# Problem requirements:
Using the data below, set down every line from the one containing "(252, 109) none -> [301,103,369,119] manually" through the one containing "[60,63,224,80] yuque-github-hook ->", inclusive and unchanged. Pictures are to be skipped.

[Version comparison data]
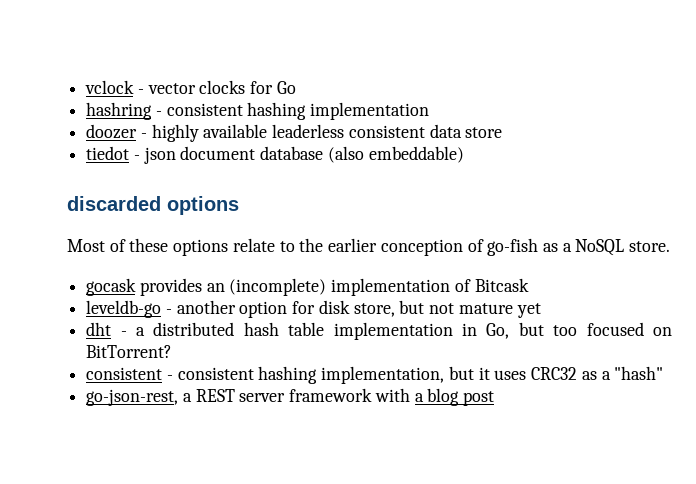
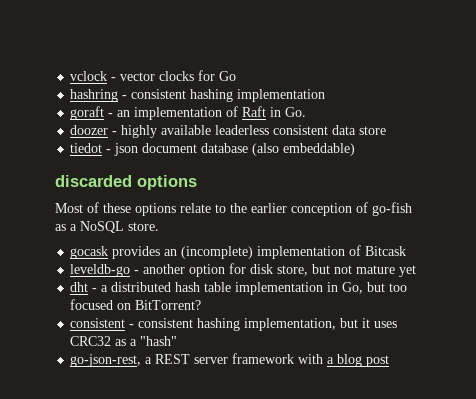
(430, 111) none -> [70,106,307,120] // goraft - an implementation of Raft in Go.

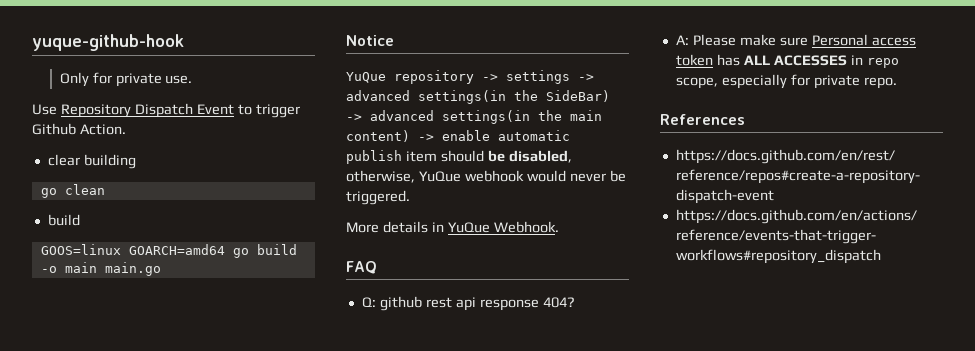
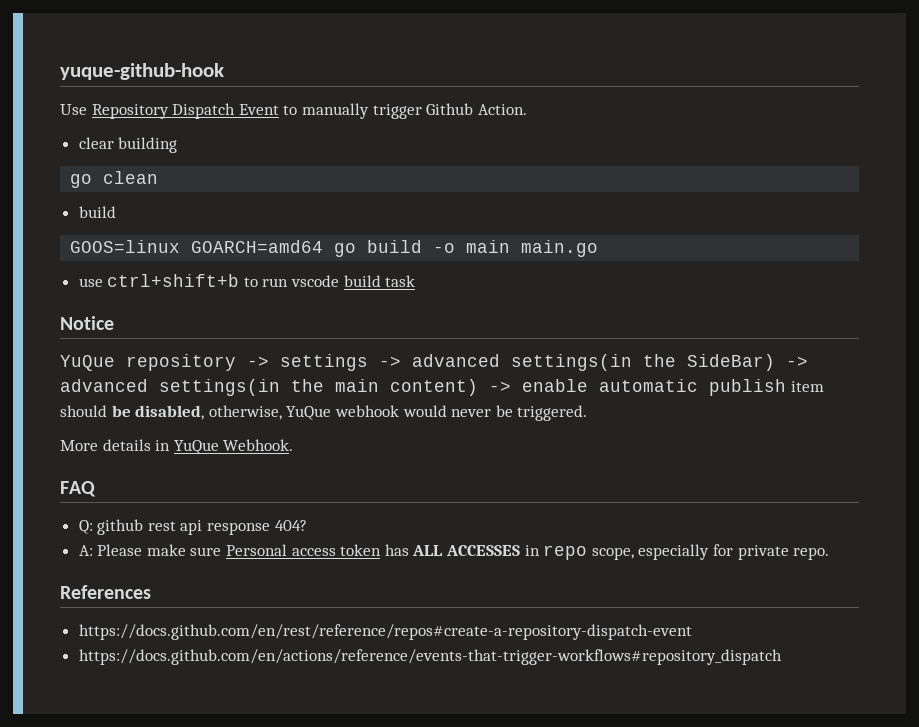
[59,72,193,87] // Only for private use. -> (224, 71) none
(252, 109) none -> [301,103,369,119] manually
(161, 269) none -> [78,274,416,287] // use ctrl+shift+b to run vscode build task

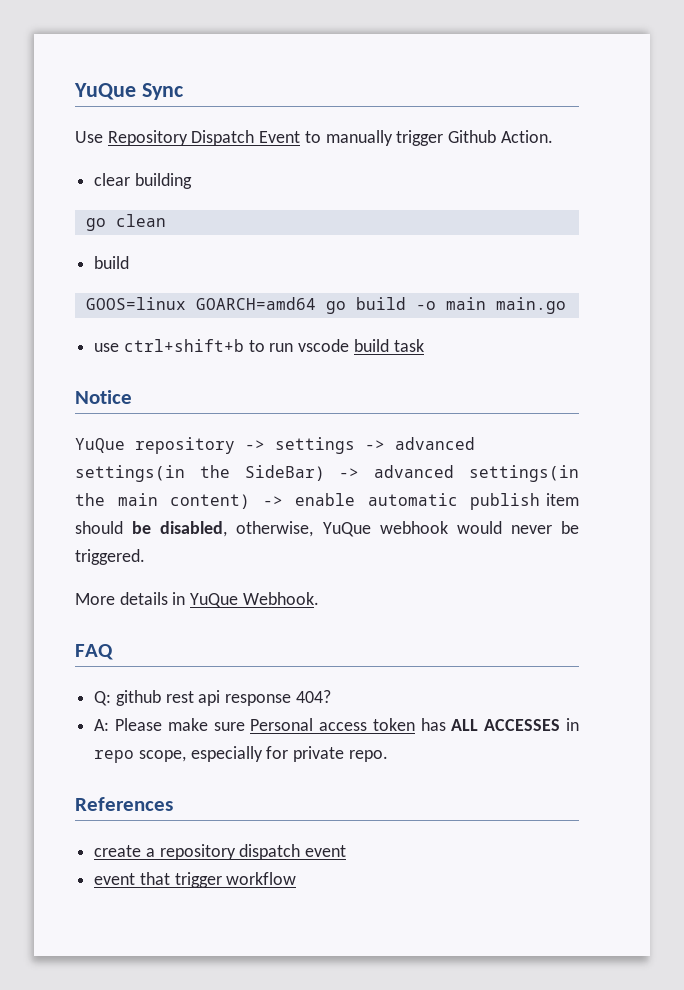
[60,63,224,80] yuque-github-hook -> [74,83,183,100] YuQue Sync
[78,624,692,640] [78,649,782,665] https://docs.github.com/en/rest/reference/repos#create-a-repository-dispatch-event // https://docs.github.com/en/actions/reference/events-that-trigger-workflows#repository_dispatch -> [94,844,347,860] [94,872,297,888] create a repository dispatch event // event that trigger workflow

* * *

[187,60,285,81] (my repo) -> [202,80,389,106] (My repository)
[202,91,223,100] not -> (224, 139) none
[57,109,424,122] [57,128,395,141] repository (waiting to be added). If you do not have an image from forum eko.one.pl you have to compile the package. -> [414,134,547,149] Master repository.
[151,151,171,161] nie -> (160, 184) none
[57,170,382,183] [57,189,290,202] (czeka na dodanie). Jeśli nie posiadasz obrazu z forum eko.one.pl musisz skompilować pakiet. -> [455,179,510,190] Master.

# Response to this exercise:
(252, 109) none -> [301,103,369,119] manually
(161, 269) none -> [78,274,416,287] // use ctrl+shift+b to run vscode build task

[60,63,224,80] yuque-github-hook -> [74,83,183,100] YuQue Sync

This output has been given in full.